(Web interface edit records)

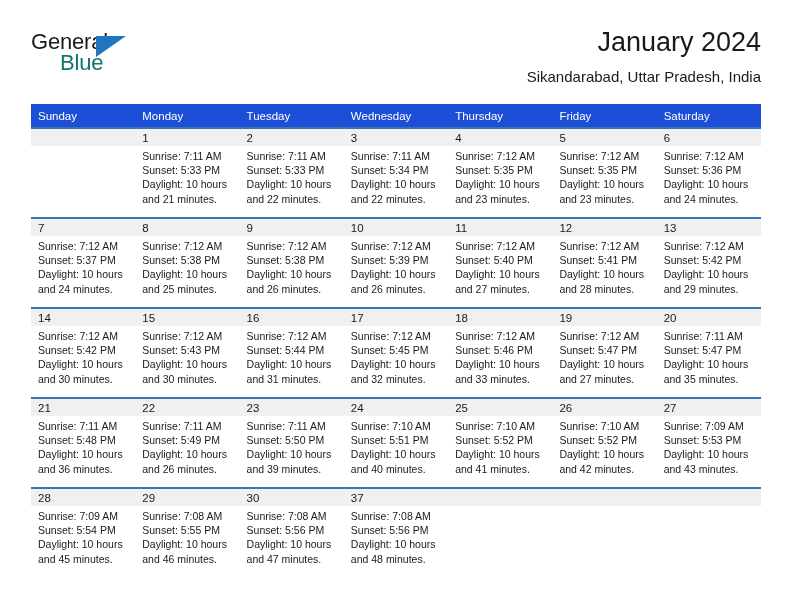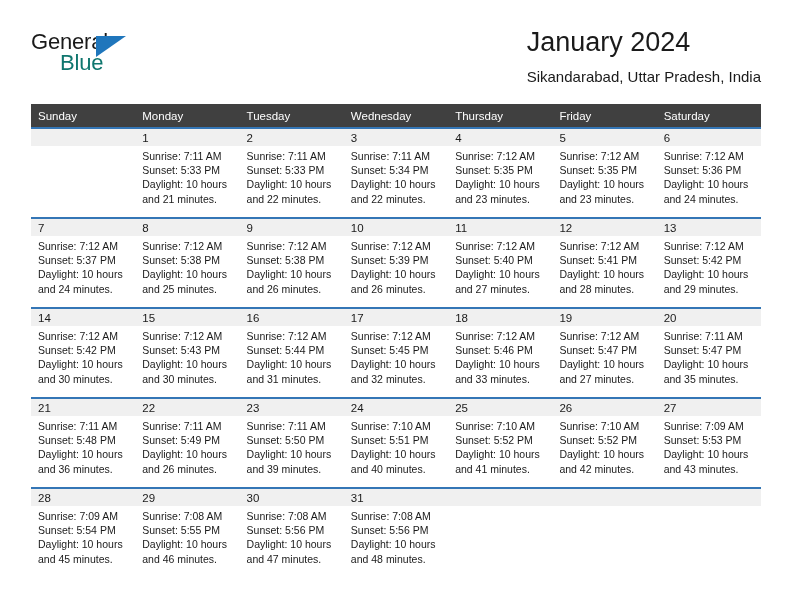--- a/index.html
+++ b/index.html
@@ -62,20 +62,21 @@
     width: 0;
     height: 0;
     border-left: 30px solid #1f76bc;
     border-bottom: 21px solid transparent;
   }
 
   .title-wrap {
     position: absolute;
     right: 0;
     top: 0;
+    text-align: right;
   }
   .cal-title {
     font-size: 27px;
     line-height: 33px;
     color: #1a1a1a;
     font-weight: normal;
     margin: 0;
     white-space: nowrap;
   }
   .cal-location {
@@ -94,21 +95,21 @@
     width: 730px;
   }
   table.cal {
     border-collapse: collapse;
     table-layout: fixed;
     width: 730px;
   }
   table.cal col { width: 104.285px; }
 
   thead th {
-    background: #404040;
+    background: #1d4ed8;
     color: #ffffff;
     font-size: 11.5px;
     font-weight: normal;
     text-align: left;
     padding: 5px 0 5px 7px;
     height: 13px;
     vertical-align: middle;
     white-space: nowrap;
   }
 
@@ -527,21 +528,21 @@
                 <div class="details">
                   <div>Sunrise: 7:08 AM</div>
                   <div>Sunset: 5:56 PM</div>
                   <div>Daylight: 10 hours</div>
                   <div>and 47 minutes.</div>
                 </div>
               </div>
             </td>
             <td>
               <div class="cell">
-                <div class="daynum-band">31</div>
+                <div class="daynum-band">37</div>
                 <div class="details">
                   <div>Sunrise: 7:08 AM</div>
                   <div>Sunset: 5:56 PM</div>
                   <div>Daylight: 10 hours</div>
                   <div>and 48 minutes.</div>
                 </div>
               </div>
             </td>
             <td>
               <div class="cell empty">

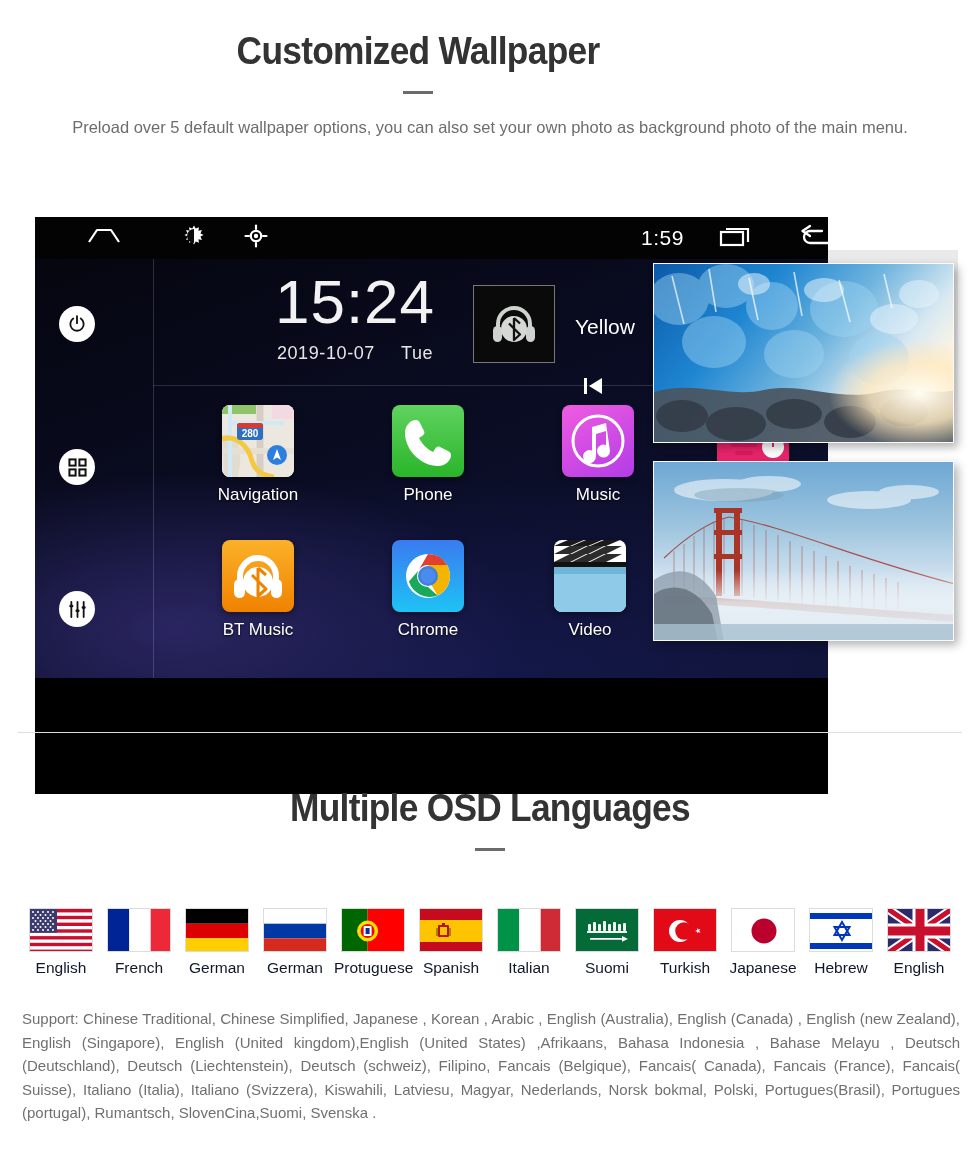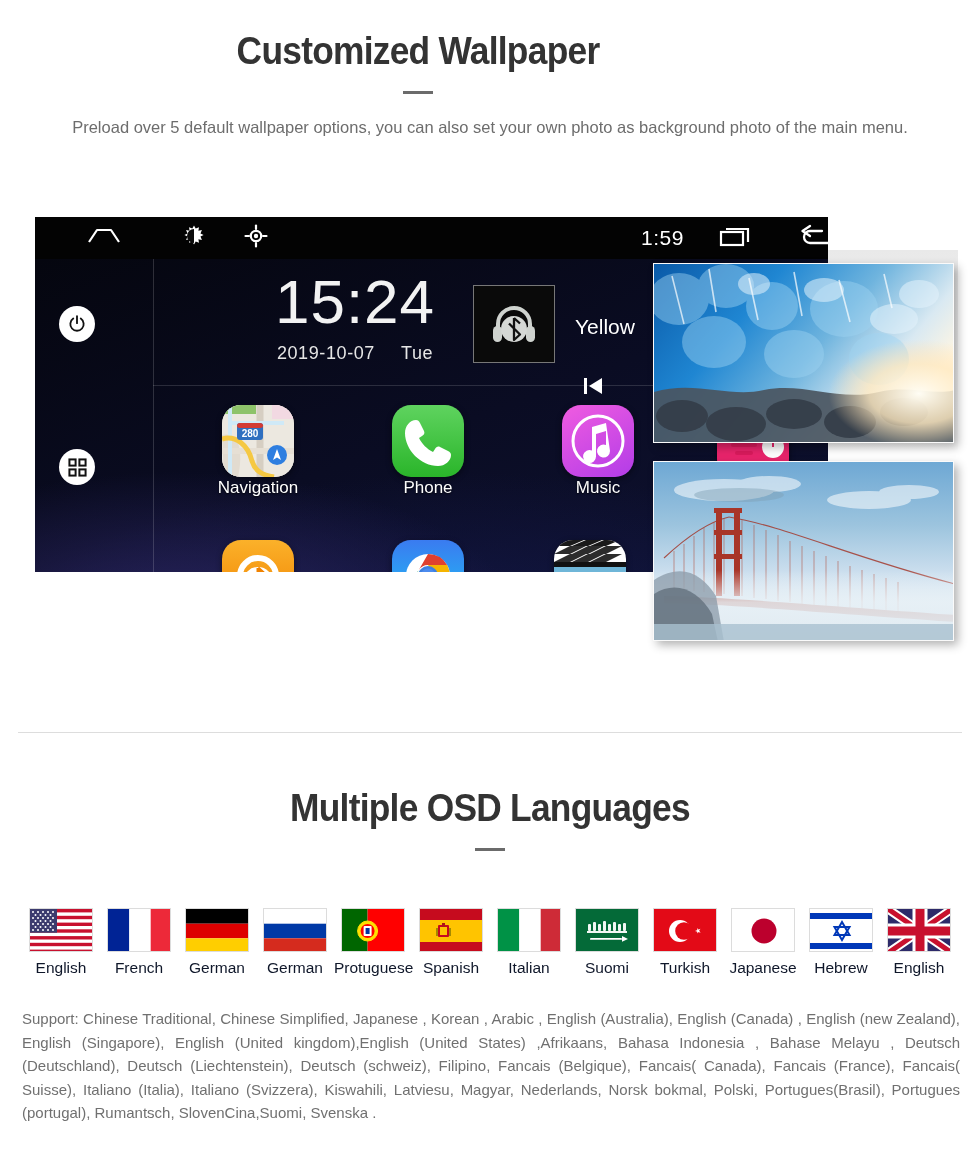--- a/index.html
+++ b/index.html
@@ -37,21 +37,21 @@
 
   
   .hr-divider {
     position: absolute; left: 18px; top: 732px;
     width: 944px; height: 1px; background: #dddddd;
   }
 
   
   .headunit {
     position: absolute; left: 35px; top: 217px;
-    width: 793px; height: 355px;
+    width: 793px; height: 577px;
     background: #000;
     overflow: hidden;
   }
   .hu-statusbar {
     position: absolute; left: 0; top: 0; width: 100%; height: 42px;
     background: #030303;
   }
   .hu-statusbar .sb-ico {
     position: absolute; top: 50%; transform: translateY(-50%);
   }
@@ -106,26 +106,26 @@
     position: absolute; left: 545px; top: 115px;
     color: #fff; font-size: 26px;
   }
 
   
   .appgrid { position: absolute; left: 118px; top: 136px; width: 675px; }
   .app {
     position: absolute; width: 110px; text-align: center;
   }
   .app .tile {
-    width: 72px; height: 72px; margin: 0 auto; border-radius: 19px;
+    width: 72px; height: 72px; margin: 0 auto; border-radius: 8px;
     position: relative; overflow: hidden;
     box-shadow: 0 2px 6px rgba(0,0,0,0.45);
   }
   .app .lbl {
-    margin-top: 1px; color: #ffffff; font-size: 17px;
+    margin-top: 8px; color: #ffffff; font-size: 17px;
     text-shadow: 0 1px 2px rgba(0,0,0,0.8);
   }
 
   
   .t-nav { background: #e9e5dd; }
   .t-phone { background: linear-gradient(180deg,#5fd35f 0%,#2ab52a 100%); }
   .t-music { background: linear-gradient(150deg,#f05ce0 0%,#b23ce8 100%); }
   .t-bt    { background: linear-gradient(180deg,#fbb12a 0%,#f08200 100%); }
   .t-chrome{ background: linear-gradient(180deg,#3a7bf0 0%,#1ec3f5 100%); }
   .t-video { background: #ffffff; }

» **What is expected**
Among the entries above, some lines may hold the string "margin". State how many, and give nothing but the number.

» **Response**
5